NEW YORK: India tops the list of the fastest growing economies for the coming decade and is projected to grow at 7.9 per cent annually, a report says.

‘India tops list of fastest growing economies for coming decade’

The Centre for International Development at Harvard University (CID) said in new growth projections on Thursday that countries that had diversified their economies into more complex sectors, like India and Vietnam, were those that would grow the fastest in the coming decade.



New York, May 4

India tops the list of the fastest growing economies in the world for the coming decade and is projected to grow at 7.9 per cent annually, ahead of China and the US, according to a Harvard University report.

The Centre for International Development at Harvard University (CID) said in new growth projections on Thursday that countries that had diversified their economies into more complex sectors, like India and Vietnam, were those that would grow the fastest in the coming decade. 

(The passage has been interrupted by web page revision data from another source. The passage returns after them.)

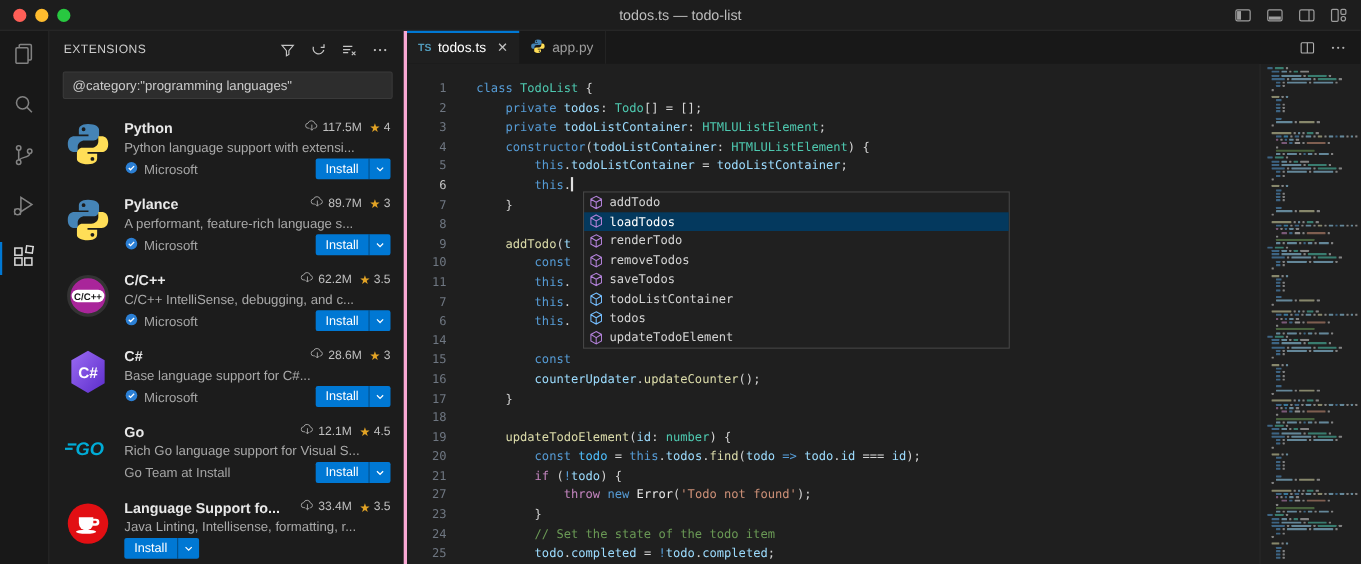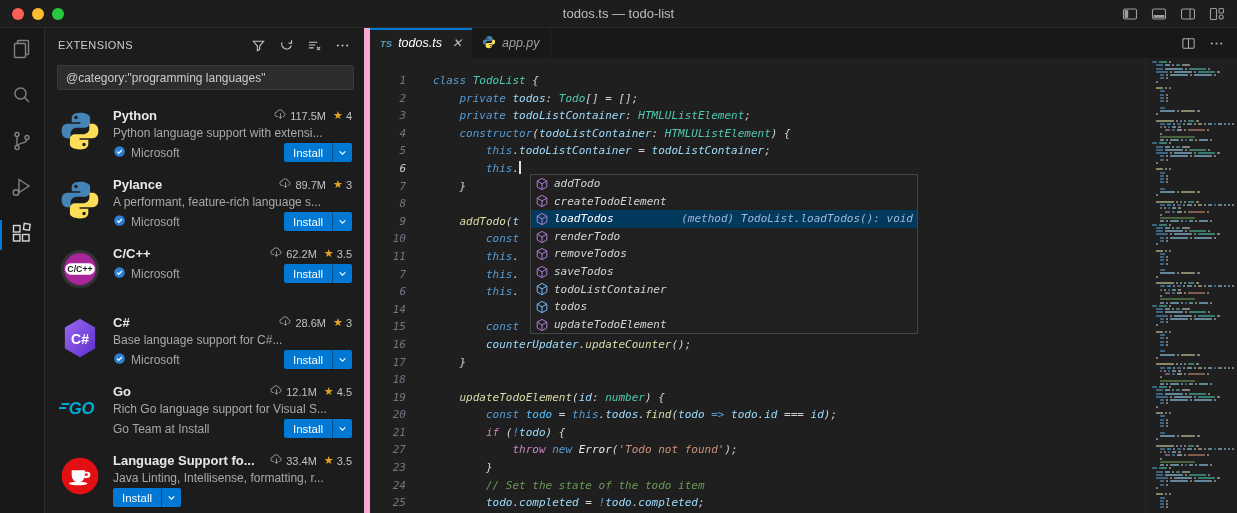--- a/index.html
+++ b/index.html
@@ -28,7 +28,7 @@
   .ab-item.active::before { content:""; position:absolute; left:0; top:8px; bottom:8px; width:2px; background:#0078d4; }
 
   
-  .sidebar { width:325px; background:#1c1c1c; border-right:6px solid #f9a8d4; display:flex; flex-direction:column; flex:none; }
+  .sidebar { width:325px; background:#1c1c1c; border-right:3px solid #f9a8d4; display:flex; flex-direction:column; flex:none; }
   .sidebar-header { height:34px; display:flex; align-items:center; padding:0 14px 0 13px; flex:none; }
   .sidebar-title { flex:1; font-size:11px; letter-spacing:.4px; color:#cccccc; }
   .sh-icons { display:flex; gap:13px; align-items:center; }

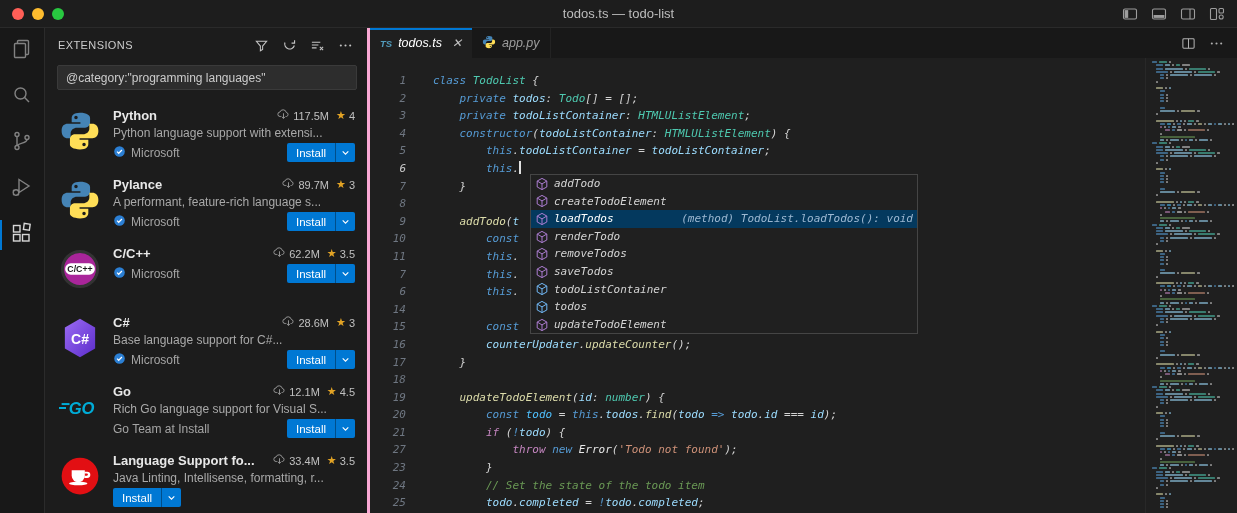--- a/index.html
+++ b/index.html
@@ -56,7 +56,7 @@
   .install-chev { padding:0 5px; display:flex; align-items:center; }
 
   
-  .editor { flex:1; display:flex; flex-direction:column; min-width:0; background:#1f1f1f;font-style:italic; }
+  .editor { flex:1; display:flex; flex-direction:column; min-width:0; background:#1f1f1f; }
   .tabbar { height:30px; background:#181818; display:flex; flex:none; align-items:stretch; }
   .tab { display:flex; align-items:center; gap:6px; padding:0 10px; font-size:12.5px; position:relative; cursor:pointer; }
   .tab.active { background:#1f1f1f; color:#ffffff; }

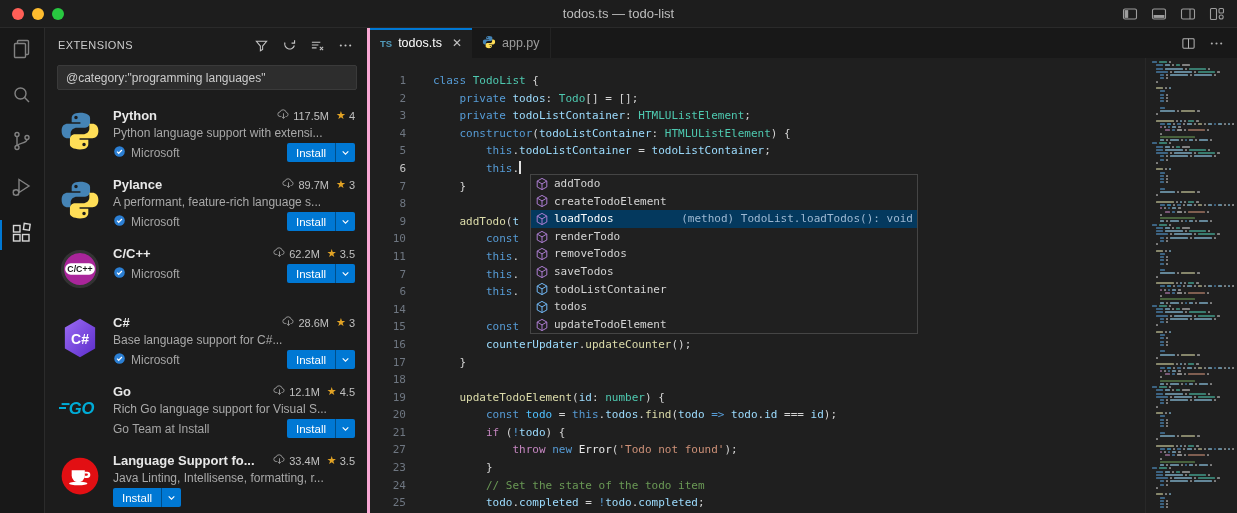--- a/index.html
+++ b/index.html
@@ -528,14 +528,6 @@
               </span>
               <span class="sg-label">addTodo</span>
             </div>
-            <div class="sg-row">
-              <span style="display: flex;">
-                <svg width="14" height="14" viewBox="0 0 16 16">
-                  <path fill="none" stroke="#B180D7" stroke-width="1.1" d="M8 1.6l5.5 3v6.8L8 14.4l-5.5-3V4.6zM8 7.9v6.3M2.7 4.7L8 7.9l5.3-3.2"></path>
-                </svg>
-              </span>
-              <span class="sg-label">createTodoElement</span>
-            </div>
             <div class="sg-row selected">
               <span style="display: flex;">
                 <svg width="14" height="14" viewBox="0 0 16 16">

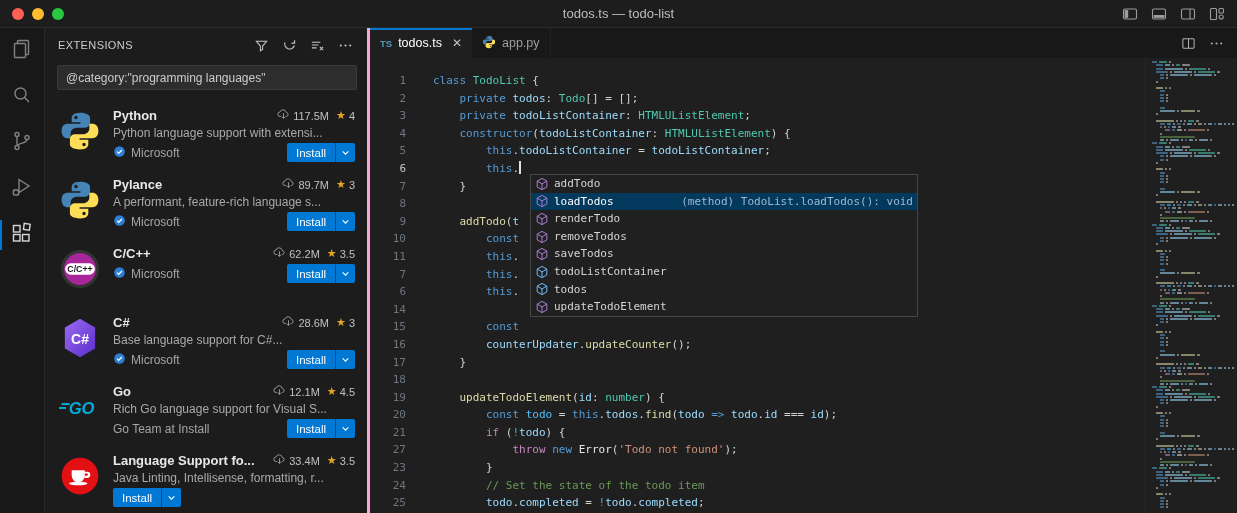--- a/index.html
+++ b/index.html
@@ -535,7 +535,6 @@
                 </svg>
               </span>
               <span class="sg-label">loadTodos</span>
-              <span class="sg-detail">(method) TodoList.loadTodos(): void</span>
             </div>
             <div class="sg-row">
               <span style="display: flex;">

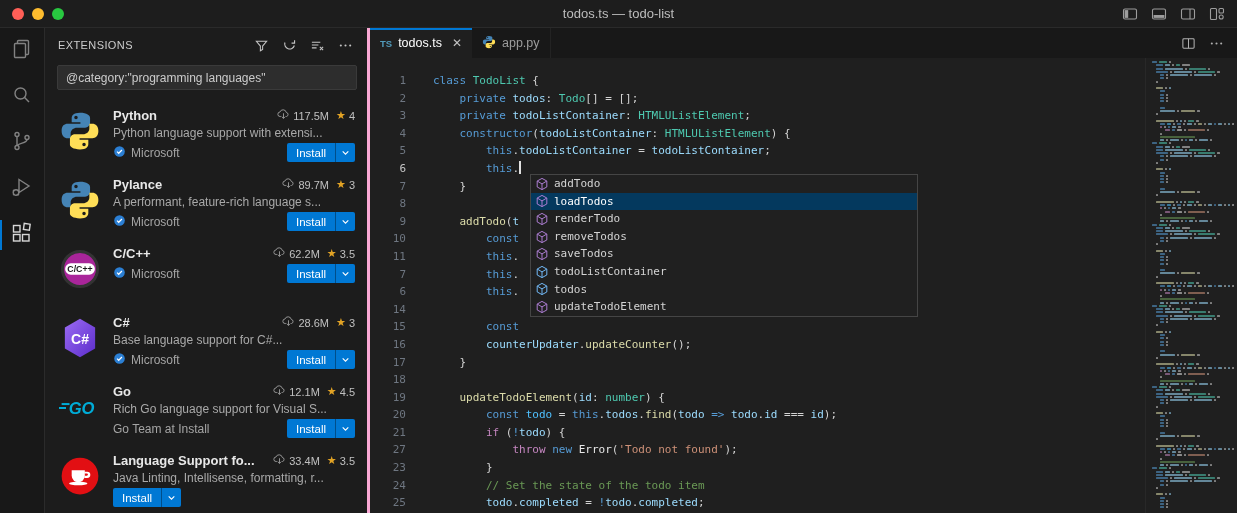--- a/index.html
+++ b/index.html
@@ -314,6 +314,7 @@
                   <span>3.5</span>
                 </span>
               </div>
+              <div class="ext-desc">C/C++ IntelliSense, debugging, and c...</div>
               <div class="ext-bottom">
                 <span class="pub">
                   <span><svg width="13" height="13" viewBox="0 0 16 16">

“India tops the list as the fastest growing country for the coming decade, at 7.9 per cent annually, in the economic complexity growth projections. India has made inroads in diversifying its export base to include more complex sectors, such as chemicals, vehicles and certain electronics,” the report said.

It said India’s productive capabilities far exceeded expectations for its current income level, which contributed to the projection of rapid growth for the coming decade.

The researchers also find India ranks the best on the criterion termed the Complexity Opportunity Index (COI), which measures how easy it is to redeploy existing knowhow to enter new complex products. 

“India’s existing capabilities have not only diversified its exports, but also allow for easy redeployment into related products that depend on those capabilities, making further diversification relatively easy,” it said.

China is projected to grow at 4.9 per cent annually to 2026, the US three per cent and France 3.5 per cent. 

The top ranking in COI means India has many “unrealised opportunities” to diversify into related, high-value sectors to continue to drive productivity growth and job creation.

“Up to now, that potential remains unrealised, however, as India’s complexity has not changed over the past decade. The rapid growth that is predicted is effectively capitalising on previous gains in complexity,” the report added.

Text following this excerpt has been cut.